ZIN: When and How to Learn Invariance Without Environment Partition?

The repo for ZIN: When and How to Learn Invariance Without Environment Partition?

This project is implemented based on IRM, eiil and In-N-Out.

Requirements

Environment

There are two methods to get the environment. You only need to try ONE method that you prefer.

Method 1: Conda / Pip

Our code works with the following environment:

pytorch-transformers==1.2.0
torch==1.3.1
torchvision==0.4.2
Pillow==6.1

To install the necessary packages for the project, please run:

pip install -r requirements.txt

Method 2: Docker

docker pull lutan0914/zin

Datasets

Run the following command to download the datasets: CelebA, house_price, landcover. They will be put in datasets directory.

bash data_downloader.sh

Dataset Discriptions:

HousePrice. This is implemented based on the house price dataset from Kaggle
CelebA. The dataset is from here. Since IRM suffers from overfitting problem when applied to large models like ResNet-18, we fix the feature extraction backbone (that is, use a pre-trained ResNet-18 with fixed blocks) in this task. One may avoid this limitation by incorperate overfitting robust IRM variants like [1][2][3].
Landcover. Our implementation on landcover is based on the source code of In-N-Out.
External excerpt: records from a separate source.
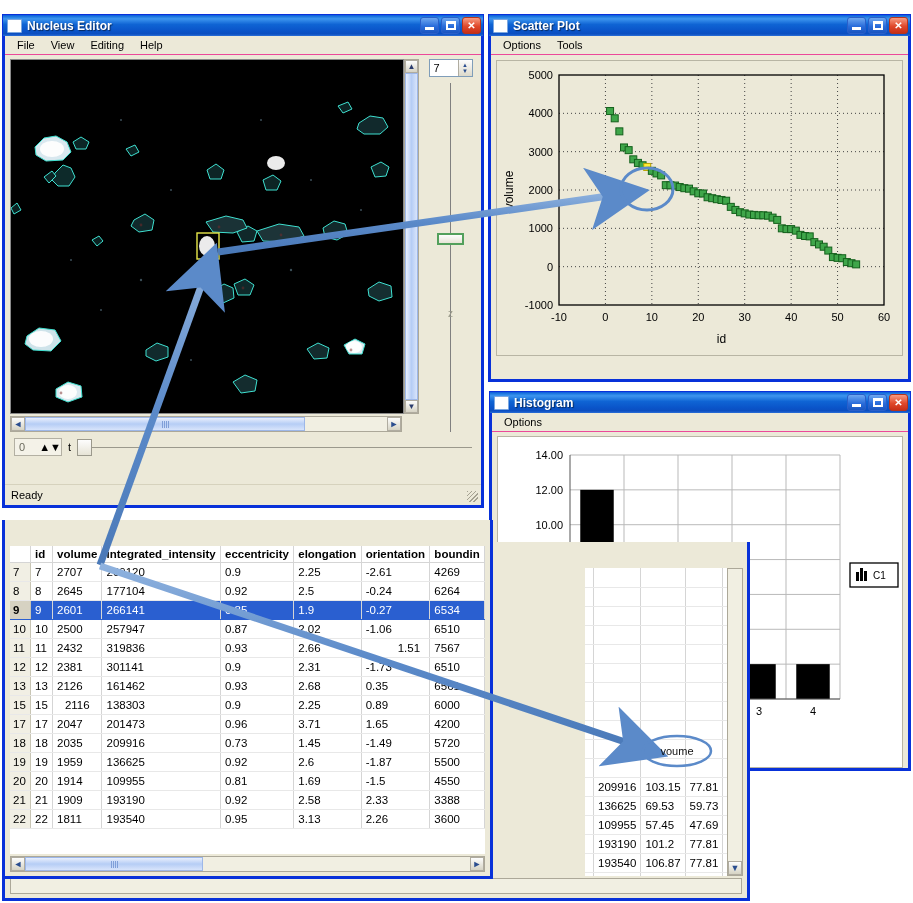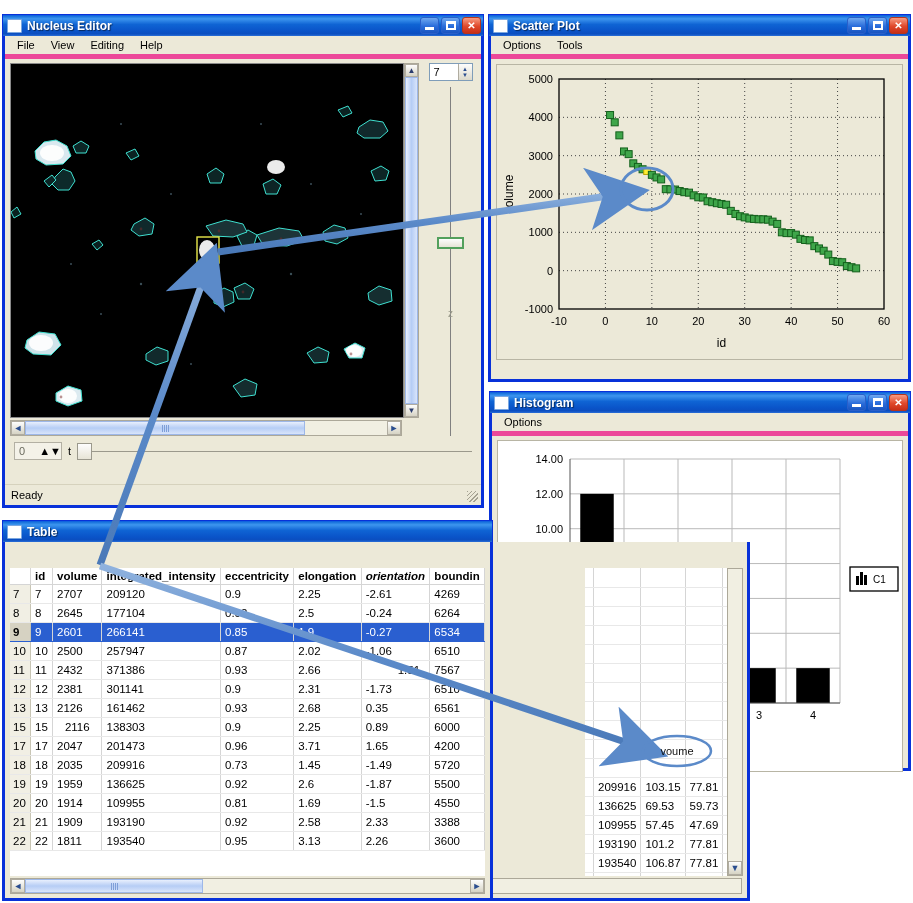"File" .menubar { border-bottom: 5px solid #ec4899 -> 1px solid #ec4899 }
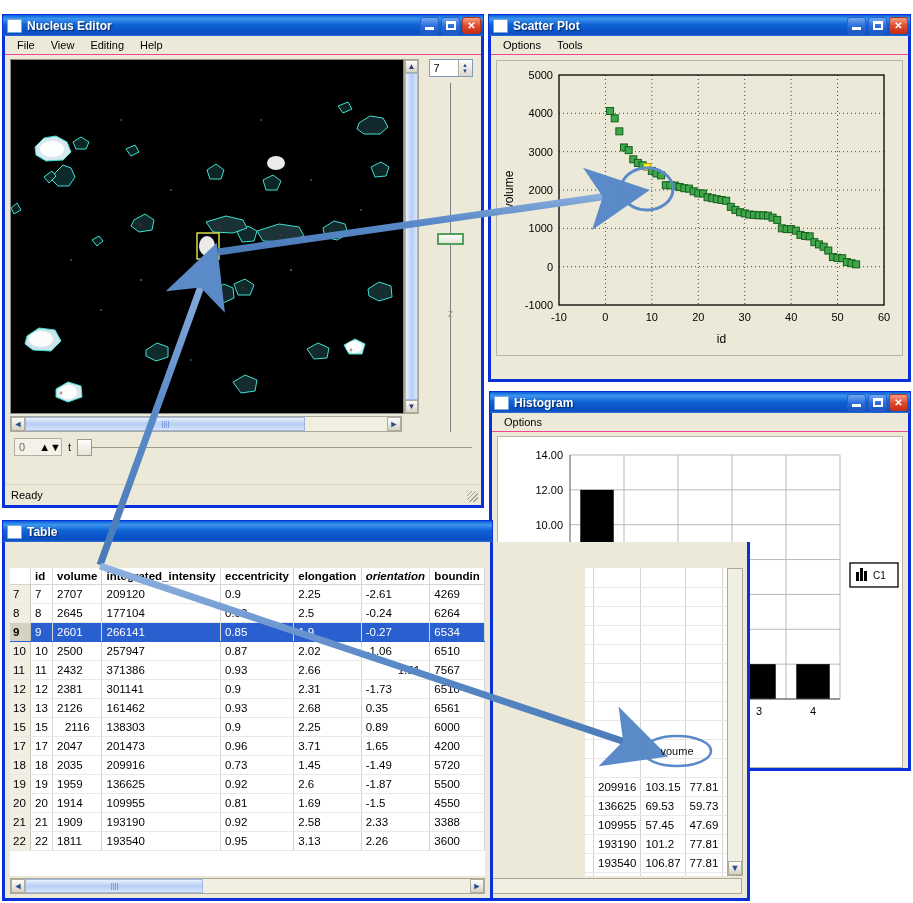"Table" div.titlebar { html: <div> <div></div> <div>Table</div> </div> -> none }
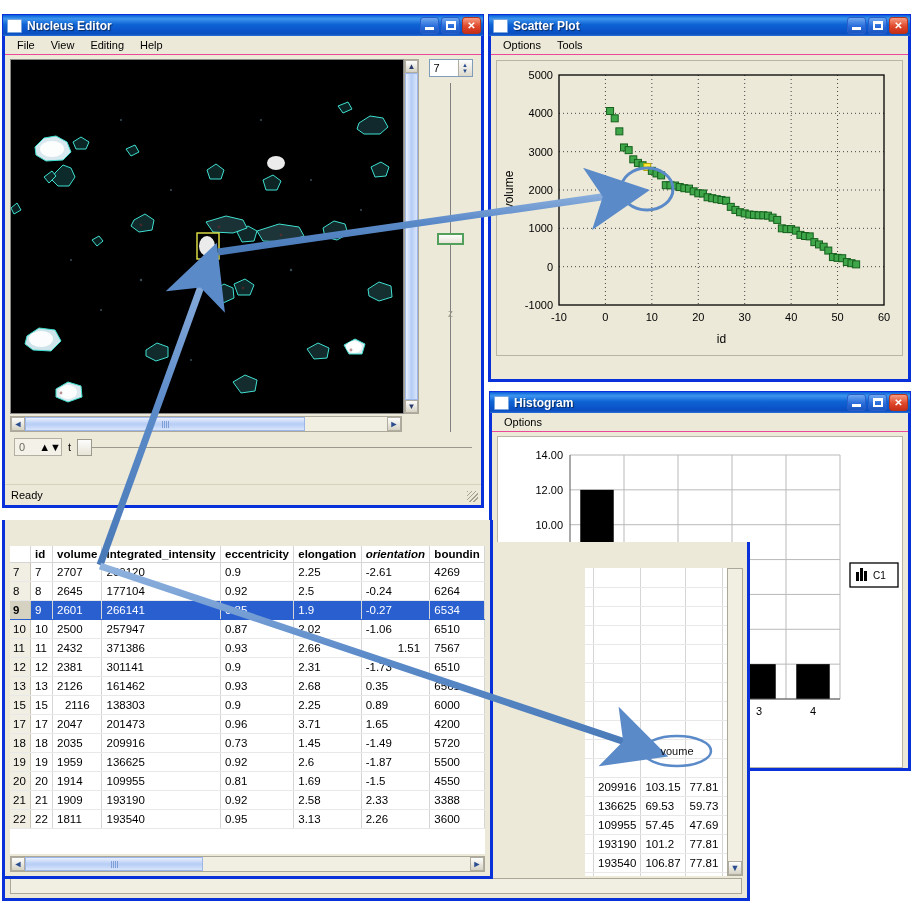"orientation" th { font-style: italic -> none }
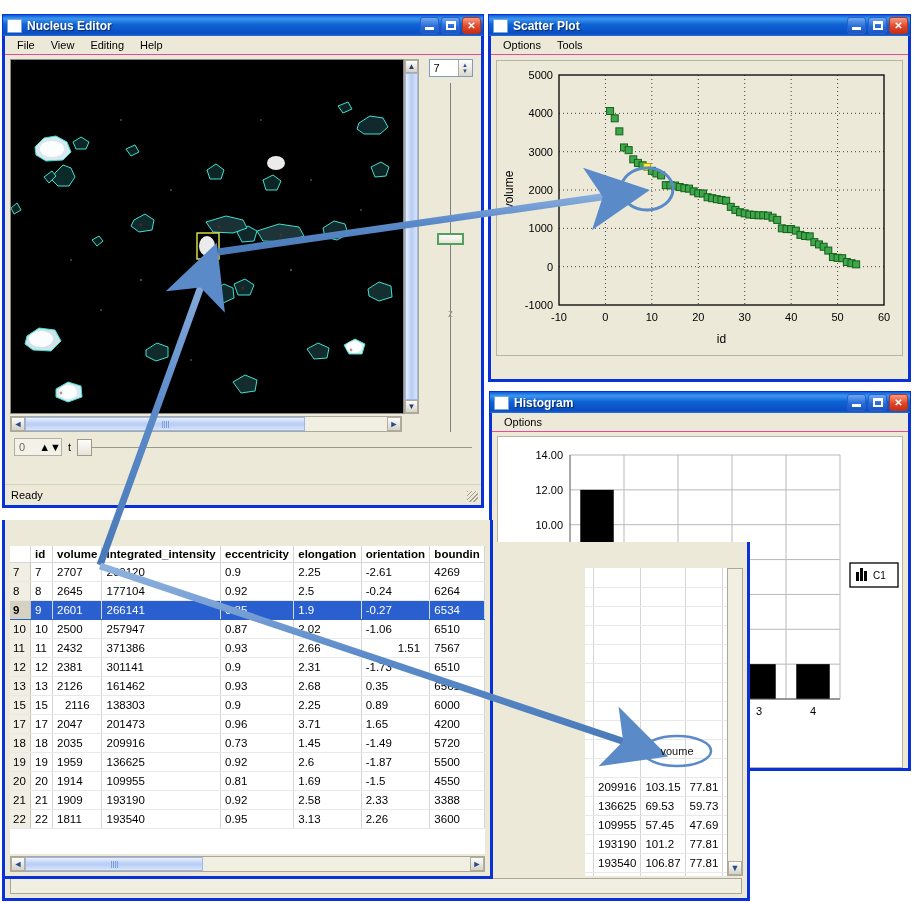"371386" td { text: 371386 -> 319836 }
Notably, we use exact the same random seed as In-N-Out.

[1] Yong Lin, Hanze Dong, Hao Wang, Tong Zhang, Bayesian Invariant Risk Minimization, CVPR 2022

[2] Xiao Zhou, Yong Lin, Weizhong Zhang, Tong Zhang, Sparse Invariant Risk Minimization, ICML 2022

[3] Xiao Zhou, Yong Lin, Renjie Pi, Weizhong Zhang, Renzhe Xu, Peng Cui, Tong Zhang., Model Agnostic Sample Reweighting for Out-of-Distribution Learning, ICML 2022

Parameters

l2_regularizer_weight: L2 regularization weight.
lr: learning rate
steps: training steps
irm_type: which algorithm to use, infer_irmv1 and infer_irmv1_multi_class are for ZIN. If the number of inferred envs are larger than 2, you need to choose infer_irmv1_multi_class. Otherwise, they are the same.
dataset: which dataset to use
penalty_anneal_iters: the ERM proceducer befor imposing the IRM penalty on the model, this is also the environmental inference procedure.

The following parameters are only for the synthetic dataset:

noise_ratio: noise ratio when generation Y from invariant features
cons_train: the correlation between spurious features and Y in the training domains
cons_test: the correlation between spurious features and Y in the testing domains
dim_inv: dimension of invariant features
dim_sp: dimension of spurious features
data_num_train: number of training samples
data_num_test: number of testing samples

The parameter for the Landcover dataset:

aux_num: the dimension of auxilary information, when Z is longitude and latitude when aux_num=2.

Quick Start (For Reproducing Results)

Run ZIN

To run the ZIN in the temporal dataset with setting p_s=(0.999, 0.9) and p_v=0.9.

python main.py --l2_regularizer_weight 0.001 --lr 0.005 --noise_ratio 0.1 --cons_train 0.999_0.9 --cons_test 0.999_0.8_0.2_0.001 --penalty_weight 10000 --steps 10000 --dim_inv 5 --dim_sp 5 --data_num_train 5000 --data_num_test 5000 --n_restarts 1 --irm_type infer_irmv1 --dataset logit_z --penalty_anneal_iters 5000

The expected test accuracy is about 82.96.

To run ZIN in CelebA dataset with 7 auxiliary information: "Young", "Blond_Hair", "Eyeglasses", "High_Cheekbones", "Big_Nose", "Bags_Under_Eyes", "Chubby"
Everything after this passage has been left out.